*DATASET RECORDS:*
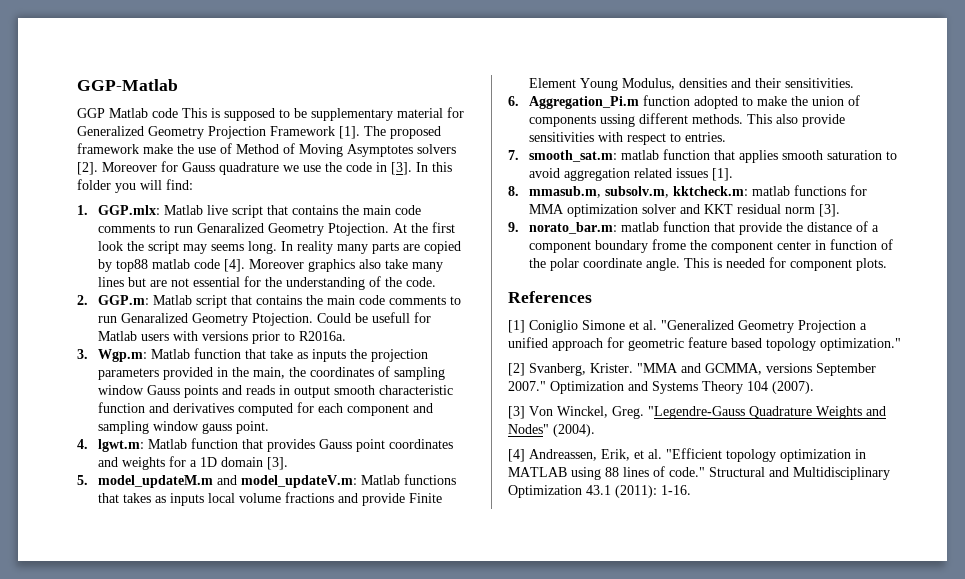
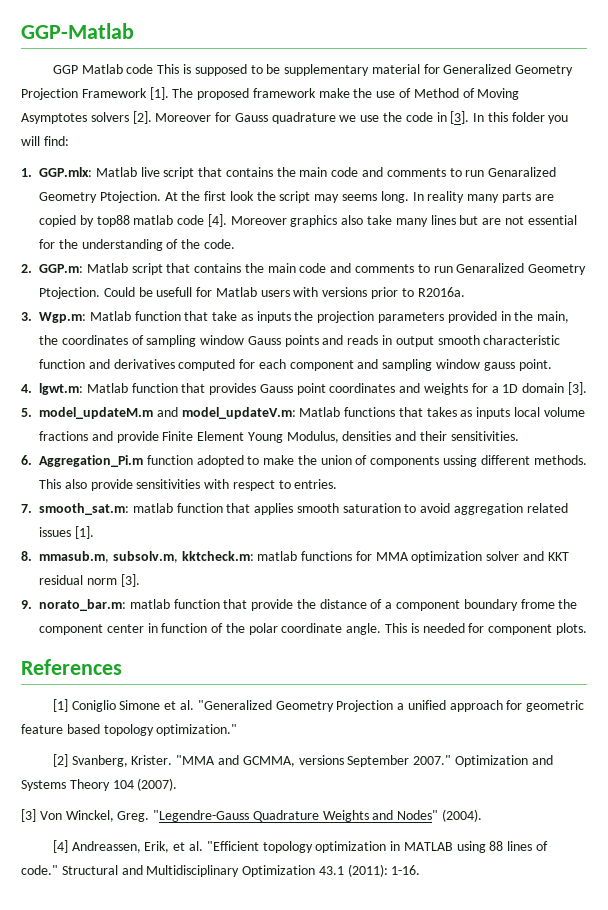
(422, 210) none -> [362,167,384,177] and
(386, 300) none -> [330,263,352,273] and

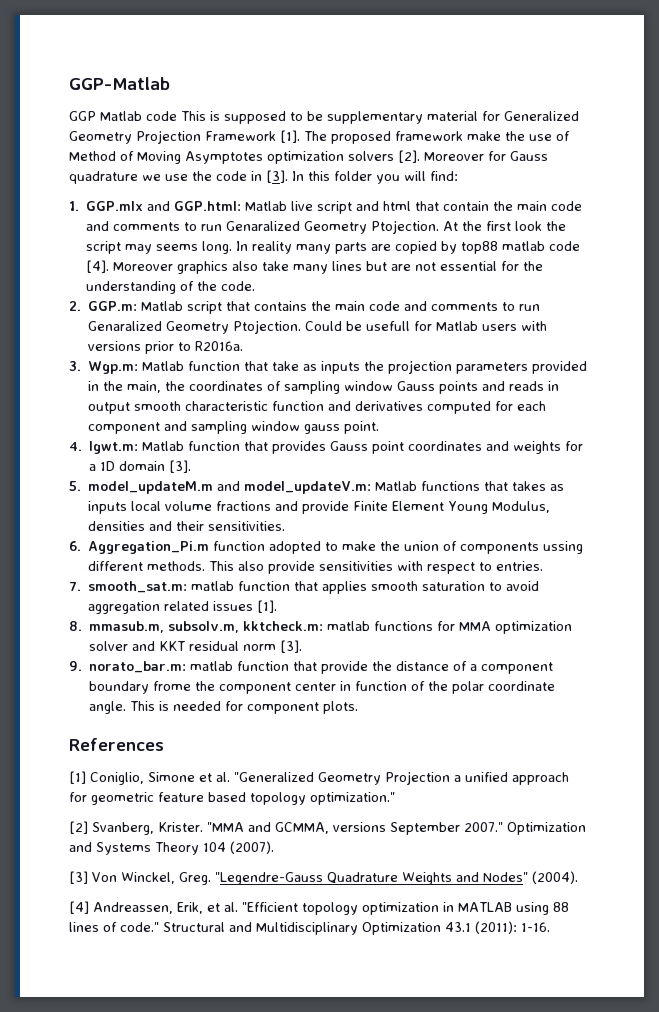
(87, 118) none -> [267,151,344,164] optimization
[39,167,273,179] GGP.mlx: Matlab live script that contains -> [86,201,490,214] GGP.mlx and GGP.html: Matlab live script and html that contain
[71,700,116,712] Coniglio -> [90,772,144,785] Coniglio,

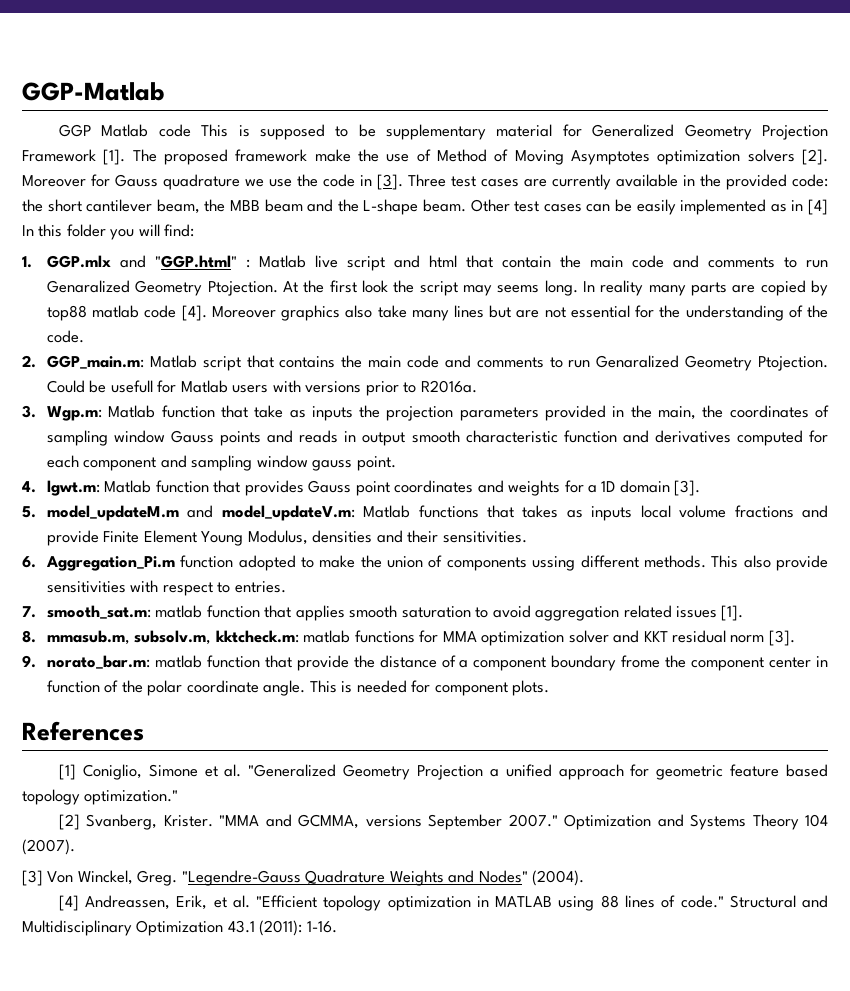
(288, 176) none -> [408,174,828,190] [22,199,829,215] Three test cases are currently available in the provided code: the short cantilever beam, the MBB beam and the L-shape beam. Other test cases can be easily implemented as in [4]
[174,201,242,211] GGP.html: -> [154,255,250,268] "GGP.html" :
[88,301,138,311] GGP.m: -> [46,355,144,369] GGP_main.m:

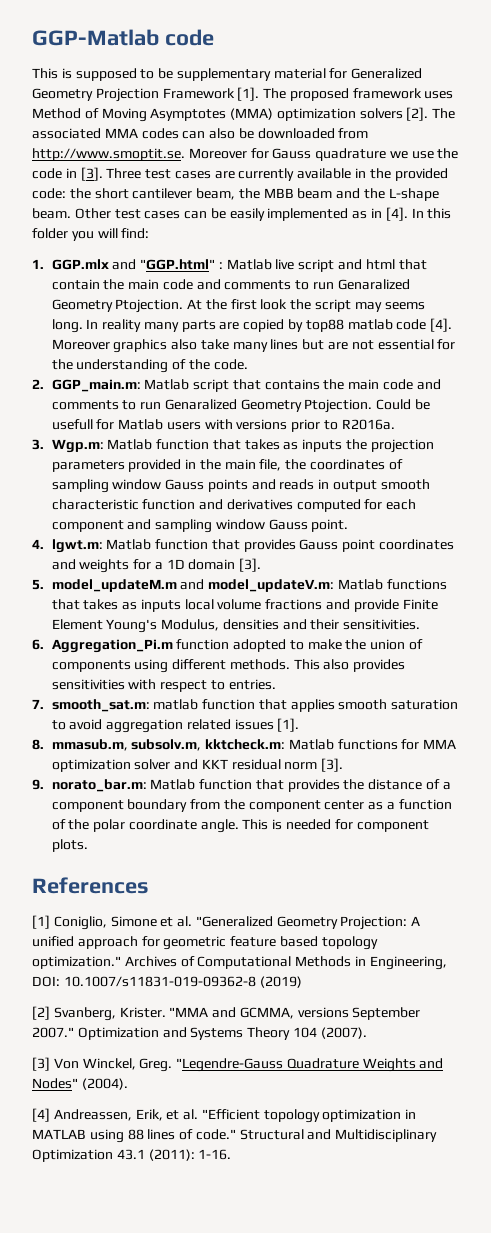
[58,124,191,137] // GGP Matlab code -> [164,29,214,46] code //
[314,149,431,162] make the use of -> [424,91,454,99] uses
(650, 157) none -> [230,108,274,120] (MMA)
(828, 157) none -> [432,108,456,119] [32,128,369,139] [32,148,185,161] The associated MMA codes can also be downloaded from http://www.smoptit.se.
[808,199,829,215] [4] -> [385,207,408,221] [4].
[254,405,284,418] take -> [244,439,280,450] takes
[658,406,697,420] main, -> [224,459,282,471] main file,
[312,460,353,471] gauss -> [268,519,308,530] Gauss
[201,531,244,546] Young -> [106,619,158,633] Young's
[532,556,576,571] ussing -> [134,659,169,673] using
[776,555,828,571] provide -> [353,659,406,672] provides
[303,630,351,643] matlab -> [288,739,334,750] Matlab
[154,655,349,671] matlab function that provide -> [150,779,340,792] Matlab function that provides
[621,655,661,668] frome -> [190,799,221,810] from
[815,656,828,667] in -> [368,802,395,810] as a
[416,765,499,780] Projection a -> [340,916,421,930] Projection: A
(179, 797) none -> [124,956,447,970] [32,976,302,988] Archives of Computational Methods in Engineering, DOI: 10.1007/s11831-019-09362-8 (2019)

*TASK DETAILS:* Take from the listing above each line in which the string "that" is found.

*EXPECTED OUTPUT:*
[39,167,273,179] GGP.mlx: Matlab live script that contains -> [86,201,490,214] GGP.mlx and GGP.html: Matlab live script and html that contain
[154,655,349,671] matlab function that provide -> [150,779,340,792] Matlab function that provides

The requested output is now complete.